The destroyer Fame, under the command of Lieutenant Roger Keyes, R.N., afterwards Admiral of the Fleet, participated in a spectacular cutting-out operation, in concert with Whiting, on 17 June 1900, when both ships were ordered to capture four Chinese destroyers lying between Taku and Tongku - each ship towed into action a whaler manned by a dozen “Bluejackets”, all of them volunteers, on one of the last occasions boarding parties went into action with the cutlass.
In his subsequent report to the Rear-Admiral, China Station, dated 27 June 1900, Keyes stated:
‘After a slight resistance and the exchange of a few shots, the crews were driven overboard or below hatches; there were a few killed and wounded; our casualties were nil.

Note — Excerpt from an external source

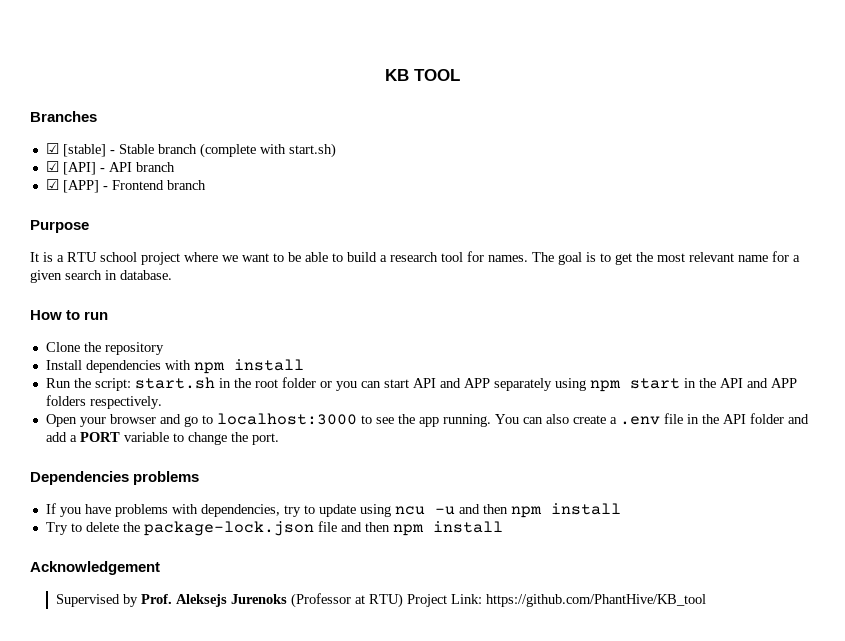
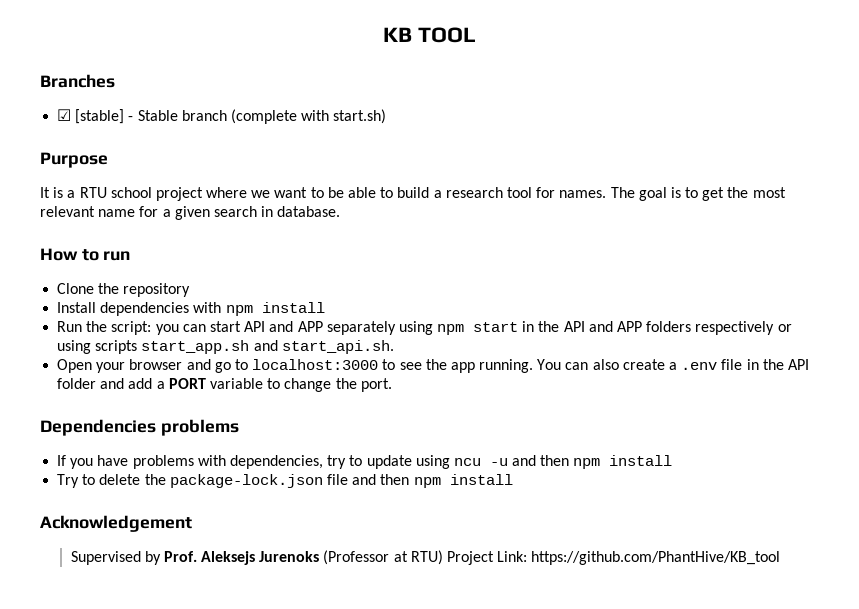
[45,161,175,175] [45,179,206,193] // ☑ [API] - API branch // ☑ [APP] - Frontend branch -> (387, 116) none
[134,377,332,389] start.sh in the root folder or -> (152, 328) none
[89,396,162,409] respectively. -> [695,321,792,335] [57,340,394,354] respectively or using scripts start_app.sh and start_api.sh.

No damage was done to the prizes, but the Fame’s bow was slightly bent when we closed to board, and the Whiting was struck by a projectile about 4 or 5 inches abreast a coal bunker. This was evidently fired from a mud battery on the bend between Taku and Tongku, which fired in all about 30 shots at us, none of the others striking, though several coming very close ... There was a good deal of sniping from the dockyard so I directed all cables of the prizes to be slipped and proceeded to tow them up to Tongku.’
George Jackson was born at Newton Abbot, Devon, on 30 April 1869, and joined the Navy in April 1885. He retired on pension as Petty Officer 1st Class Diver in 1909, but was recalled for service in August 1914 and returned to his pension in July 1918. His service in H.M.S. Jupiter, from 16 August 1914 to 19 May 1915, included her mission as an ice breaker at Archangel in the White Sea, February to May 1916.